[Before and after images]
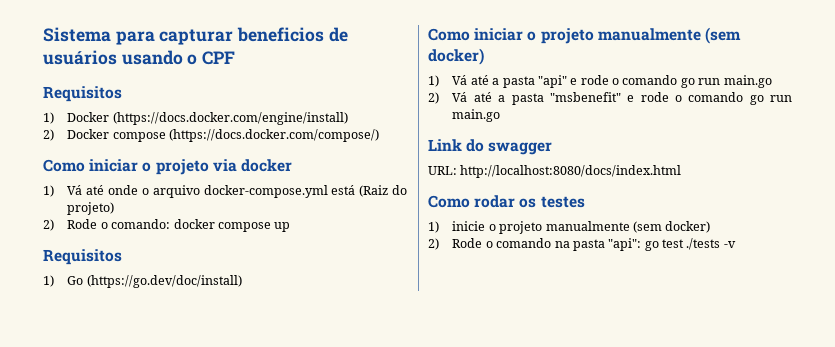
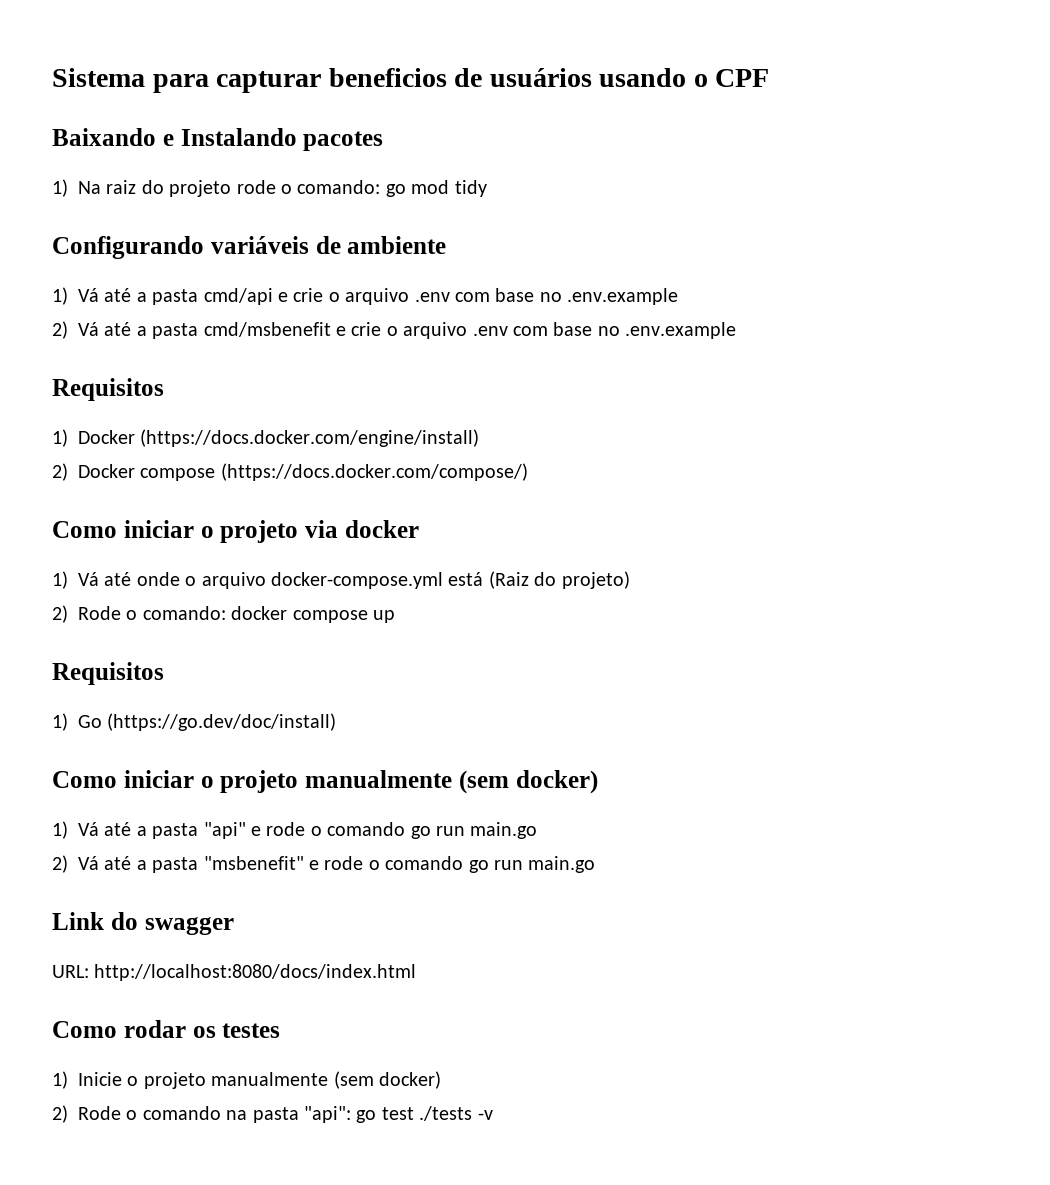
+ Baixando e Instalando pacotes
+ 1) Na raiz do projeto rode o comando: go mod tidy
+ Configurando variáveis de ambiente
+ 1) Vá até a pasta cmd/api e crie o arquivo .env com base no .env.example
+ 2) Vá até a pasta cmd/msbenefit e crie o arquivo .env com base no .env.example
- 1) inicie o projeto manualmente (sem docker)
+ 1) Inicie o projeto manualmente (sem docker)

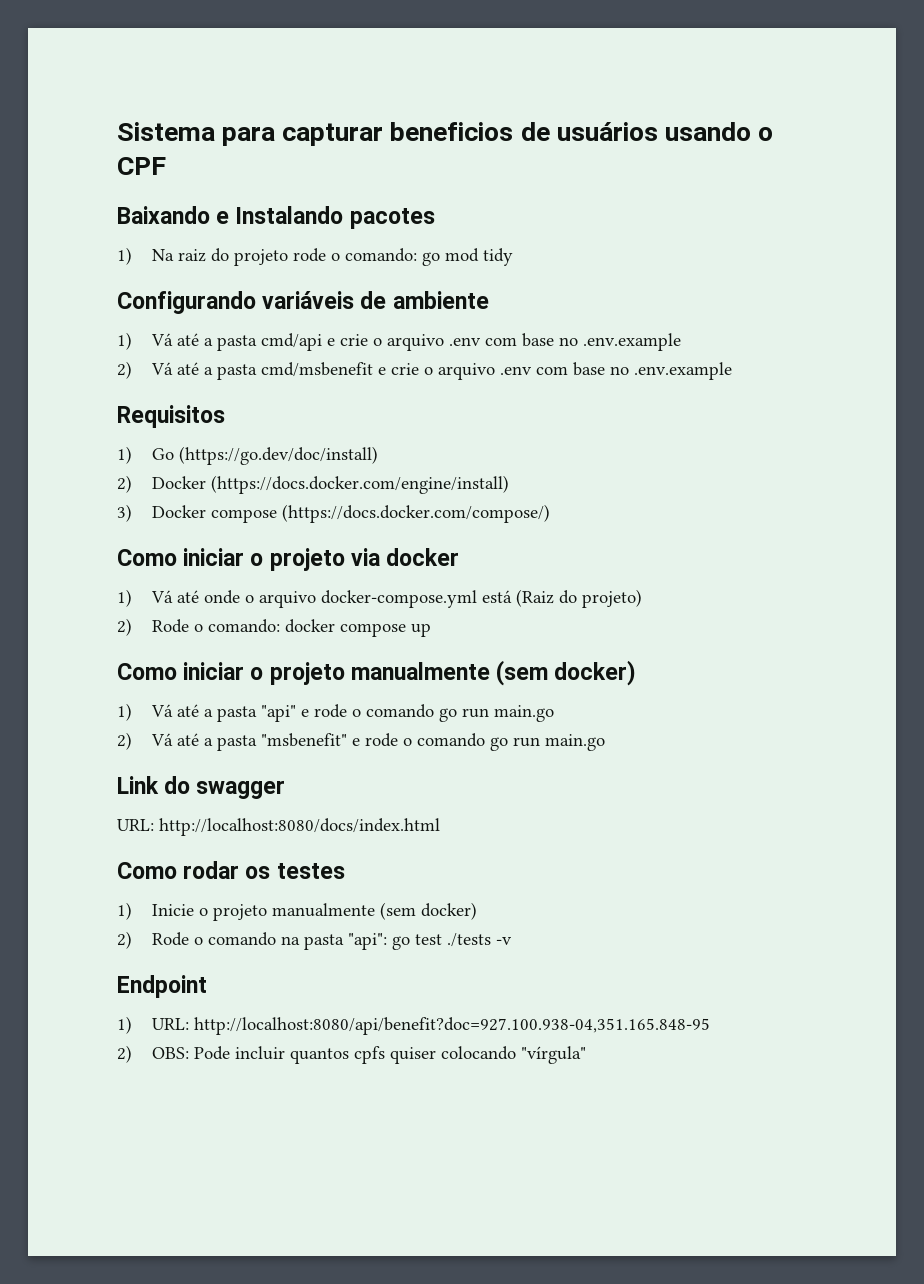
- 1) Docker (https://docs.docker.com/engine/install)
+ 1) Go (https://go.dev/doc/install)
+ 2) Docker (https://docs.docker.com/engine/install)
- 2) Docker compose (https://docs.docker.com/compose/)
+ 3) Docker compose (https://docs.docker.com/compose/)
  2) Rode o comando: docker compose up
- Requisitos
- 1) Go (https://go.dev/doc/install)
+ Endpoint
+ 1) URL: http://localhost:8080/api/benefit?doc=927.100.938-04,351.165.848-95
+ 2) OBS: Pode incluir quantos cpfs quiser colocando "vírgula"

## TASK DETAILS
Could you give the number of lines in the data above that contain the string "crie", with no other words?

## RESPONSE AREA
2